In a change from recent trends, we saw corn and soybeans spend much of their day weaker yesterday, while wheat finished the day strong.

Outside market moves, with some selling in other commodities, put pressure on corn and beans for much of the day. Wheat traded higher thanks to lower-than-expected wheat stock figures from StatsCanada.

The major reduction in Canadian wheat production is a well-known market factor this year as the country struggled to produce half a wheat crop. However, even with the production reductions factored in, the pre-report estimate from traders on wheat figures was still over 2 mmt higher than what government figures showed. 

The reduction in overall Canadian supply was part of what pushed wheat prices to new contract highs late last year.
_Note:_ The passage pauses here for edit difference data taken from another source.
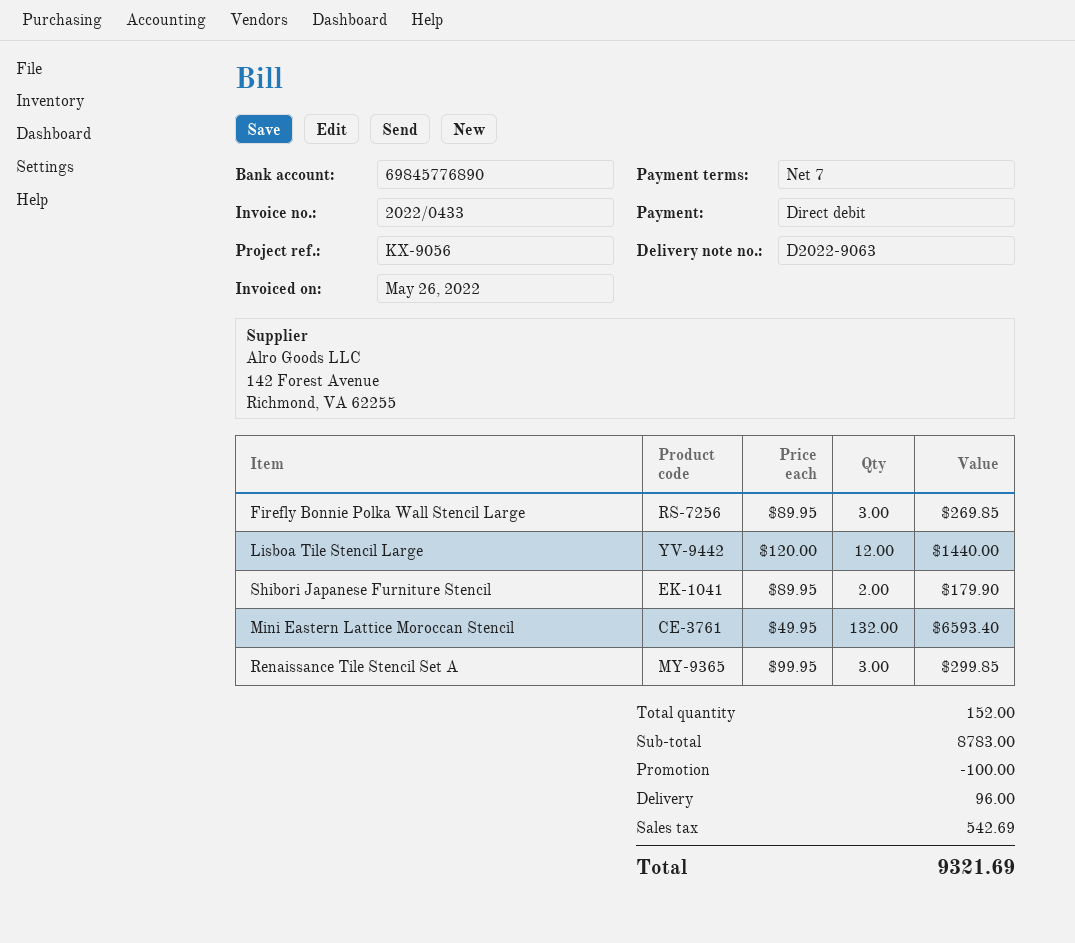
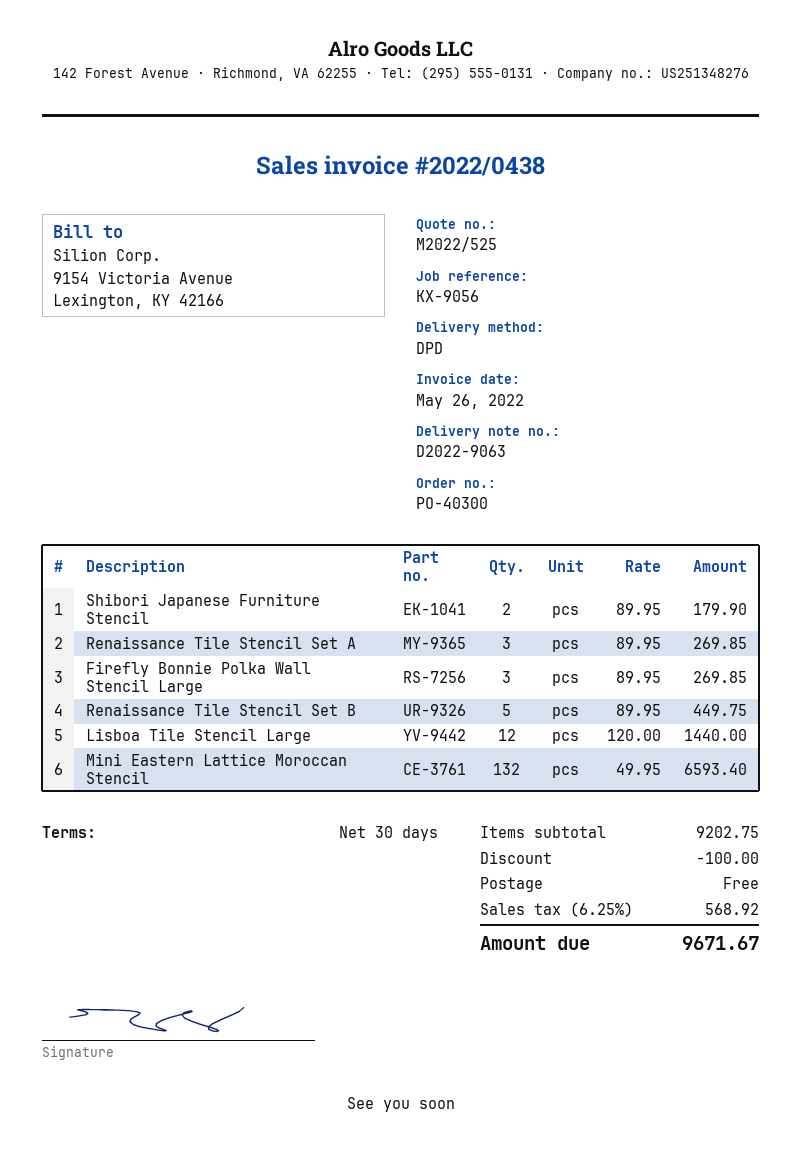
invoice number: 2022/0433 -> 2022/0438
payment terms: 7 days -> 30 days
Renaissance Tile Stencil Set A: 3 x 99.95 = 299.85 -> 3 x 89.95 = 269.85
Renaissance Tile Stencil Set B: none -> 5 x 89.95 = 449.75
subtotal: 8783.00 -> 9202.75
shipping: 96.00 -> 0.00
tax: 542.69 -> 568.92
total: 9321.69 -> 9671.67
Though some of the pressure on the global pipeline has been taken off due to a massive Australian crop, the near empty Canadian pipeline and continued dryness concerns will likely support wheat prices in the months ahead.

Updated government data was behind some of the weakness in corn and beans yesterday, as well as the group responsible for agriculture in Mato Grosso updated their production outlook for the state. According to their figures, soybean production will be a new record, up decently from their December projection thanks mostly to increased acreage.
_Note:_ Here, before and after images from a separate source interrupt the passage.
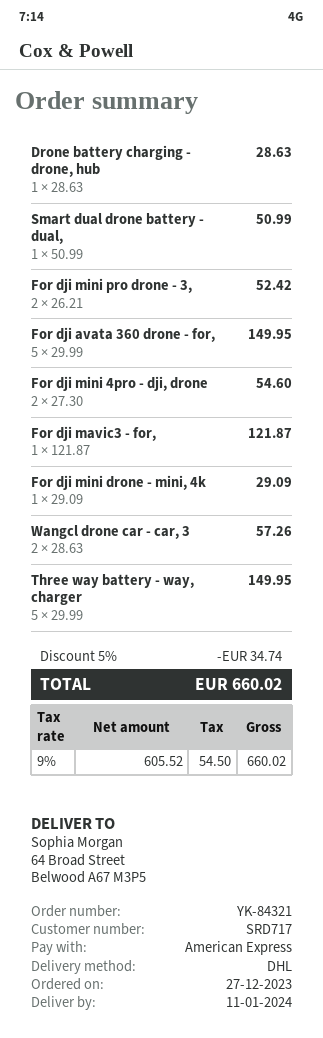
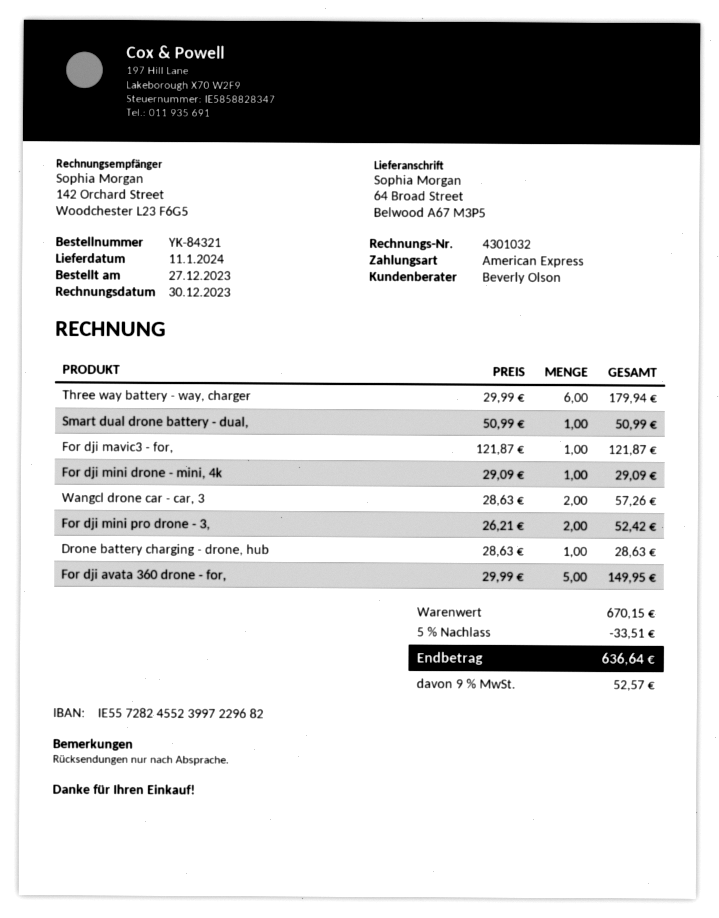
For dji mini 4pro - dji, drone: 2 x 27.30 = 54.60 -> none
Three way battery - way, charger: 5 x 29.99 = 149.95 -> 6 x 29.99 = 179.94
discount: 5% = 34.74 -> 5% = 33.51
tax: 9% = 54.50 -> 9% = 52.57
total: 660.02 -> 636.64

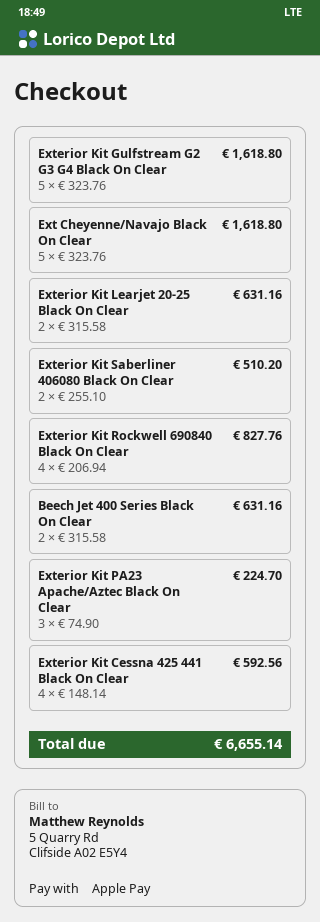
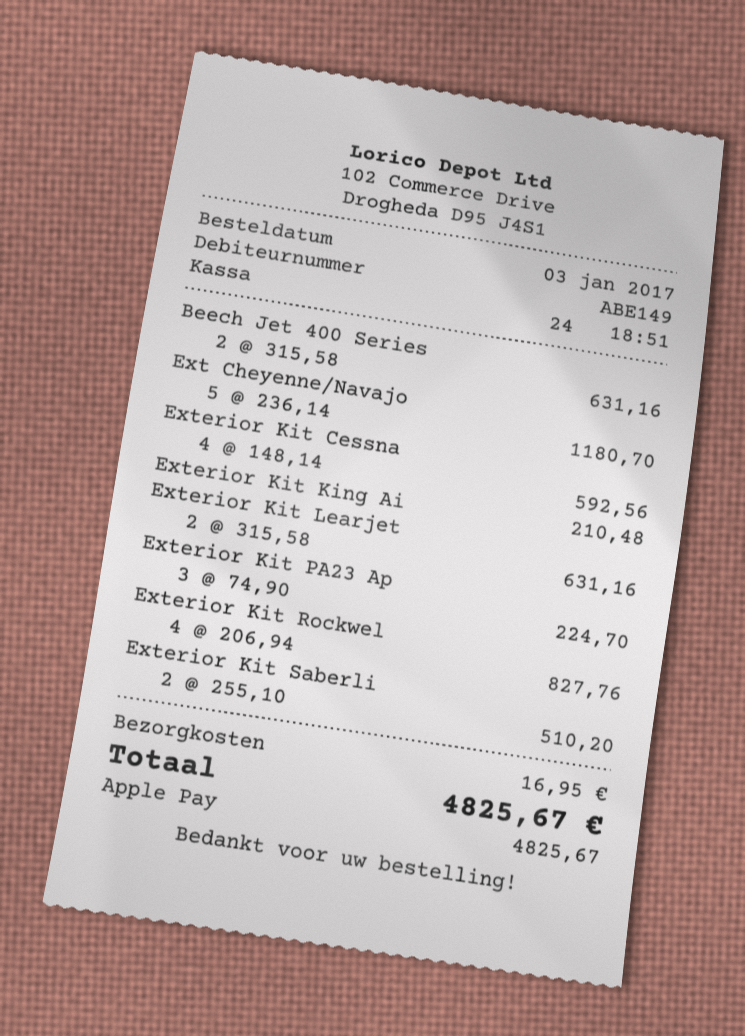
Exterior Kit Gulfstream G2 G3 G4 Black On Clear: 5 x 323.76 = 1618.80 -> none
Ext Cheyenne/Navajo Black On Clear: 5 x 323.76 = 1618.80 -> 5 x 236.14 = 1180.70
Exterior Kit King Ai: none -> 1 x 210.48 = 210.48
shipping: none -> 16.95
total: 6655.14 -> 4825.67

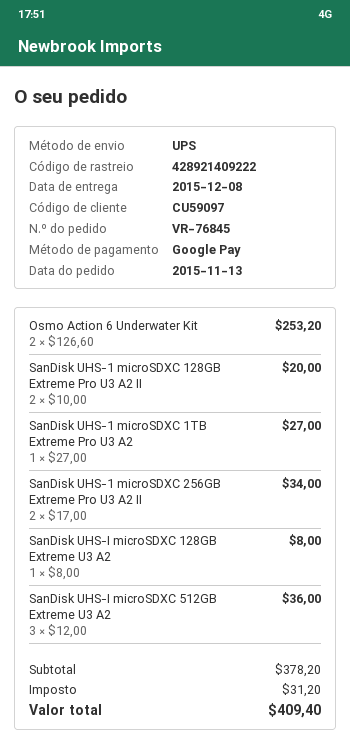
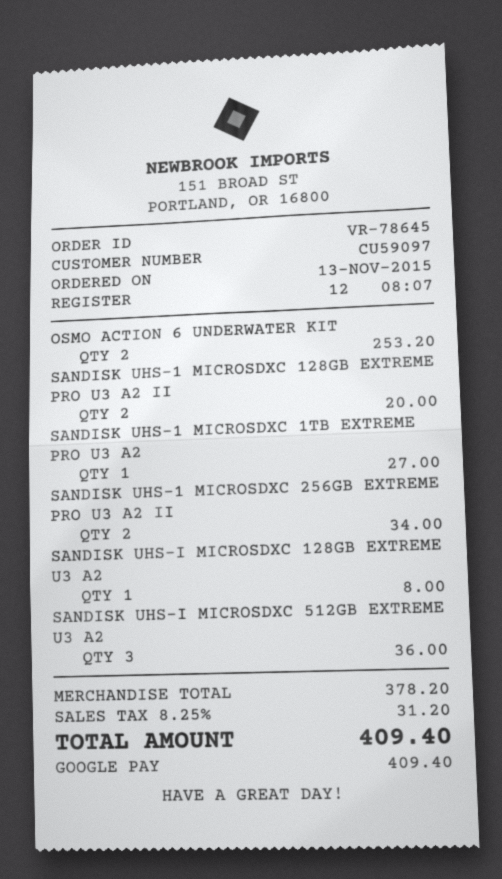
order number: VR-76845 -> VR-78645

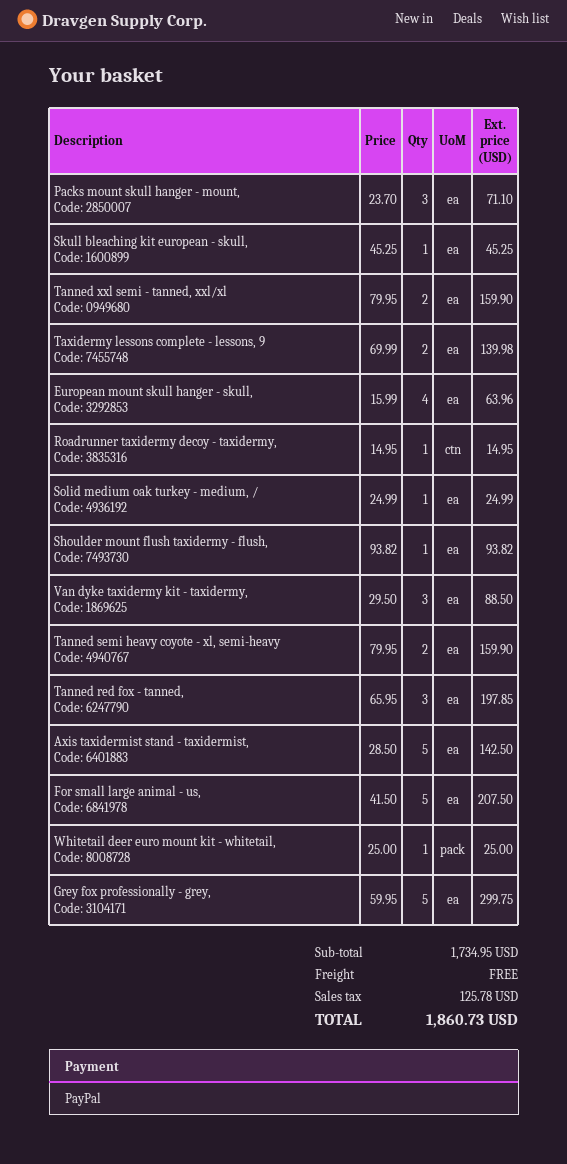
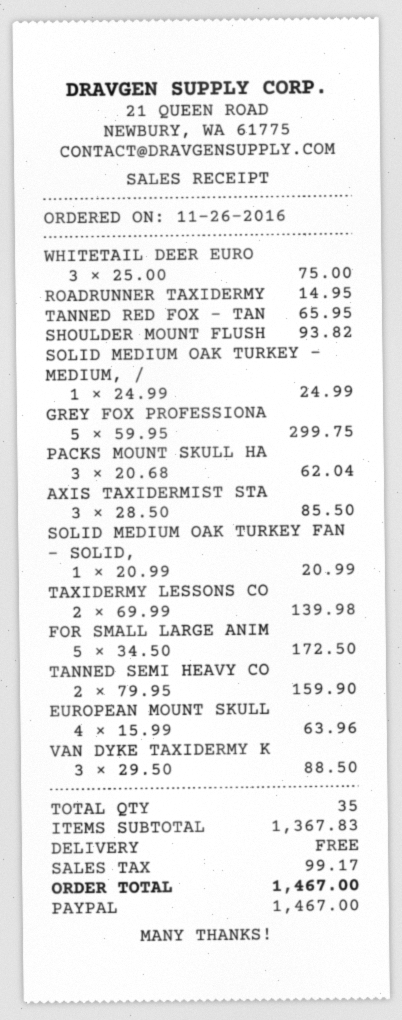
Packs mount skull hanger - mount,: 3 x 23.70 = 71.10 -> 3 x 20.68 = 62.04
Skull bleaching kit european - skull,: 1 x 45.25 = 45.25 -> none
Tanned xxl semi - tanned, xxl/xl: 2 x 79.95 = 159.90 -> none
Tanned red fox - tanned,: 3 x 65.95 = 197.85 -> 1 x 65.95 = 65.95
Axis taxidermist stand - taxidermist,: 5 x 28.50 = 142.50 -> 3 x 28.50 = 85.50
For small large animal - us,: 5 x 41.50 = 207.50 -> 5 x 34.50 = 172.50
Whitetail deer euro mount kit - whitetail,: 1 x 25.00 = 25.00 -> 3 x 25.00 = 75.00
SOLID MEDIUM OAK TURKEY FAN - SOLID,: none -> 1 x 20.99 = 20.99
subtotal: 1734.95 -> 1367.83
tax: 125.78 -> 99.17
total: 1860.73 -> 1467.00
In addition to a solid soy crop for Brazil's largest producer, they expect the Safrinha crop in the area to fare well as over 90% of it should be planted in the ideal production window. There are some concerns over continued rains potentially slowing bean harvest in the area, but most farmers are used to working in less-than-optimal harvest conditions and are happy to be planting corn into moisture.
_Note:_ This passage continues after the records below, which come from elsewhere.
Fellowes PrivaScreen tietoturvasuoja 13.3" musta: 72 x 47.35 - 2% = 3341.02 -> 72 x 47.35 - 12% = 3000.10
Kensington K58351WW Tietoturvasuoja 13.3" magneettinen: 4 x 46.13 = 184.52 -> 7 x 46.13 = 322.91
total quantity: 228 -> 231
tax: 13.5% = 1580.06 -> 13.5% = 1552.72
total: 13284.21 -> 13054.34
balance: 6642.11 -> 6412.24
Much of today's attention will be placed upon the updated USDA supply and demand figures we will get at noon Eastern. Traders have changed course significantly these last few weeks, shifting from an idea we see soybean carryout increase to nearly 500 million bushels domestically, to believing we see the USDA cut ending stocks in today's report.

The average trade estimate of 310 million bushels for this month would be down 40 million bushels from last month thanks to expectations of increased demand. 

While the recent strength in export sales and continued strength in shipments has come as a bit of a surprise to market bears, we still remain well behind last year's pace and potentially slow enough on old crop sales as a whole to keep the USDA from making any major moves.

However, with South American production expected to decline again from last month, the USDA has to do something to solve the balance sheet conundrum that comes from a significant reduction in overall supply. Some traders have hinted that a reduction to Chinese soybean imports could be seen, as both hog and crush margins there remain poor. 

On the subject of Chinese soybean imports, it is interesting to note that now that we have all 2021 trade data accounted for, China actually reduced the volume of beans purchased from the U.S. last year. Though the value of the beans purchased was similar to the year prior, thanks to higher costs, the reduction in volume purchased left the country short of its Phase 1 trade deal commitments. 

U.S. officials claim the country needs to do something concrete to live up to its end of the deal, with Chinese officials reiterating the part of the agreement stating they would not have to do so if market conditions were poor. At this point, many market watchers have pointed out inflationary pressure may keep the U.S. from pushing too hard to see increased demand, as vegetable oils, soybeans, and corn are all trading at multi-year, if not all-time, highs.

Corn exports to China from the U.S. were a record high last year, with strength in beef, milo, and wheat exports also seen.

Though today's updated soybean figures from the USDA will gather the most attention, traders will be watching corn updates as well. At this point the average estimate puts us slightly lower carryout-wise, coming in at 1.512 bbu versus last month's 1.54 billion. Global production figures are expected to come in lower with reductions to both Argentina and Brazil's crops.

Whether or not the USDA reduces expected import demand from China will be interesting to see as they currently stand 6 mmt above local government and attaché estimates.

Wheat carryout is expected to come in a touch higher than last month as we continue to struggle with a slower-than-usual export pace due to high domestic prices.

We'll have the updated USDA figures after their release.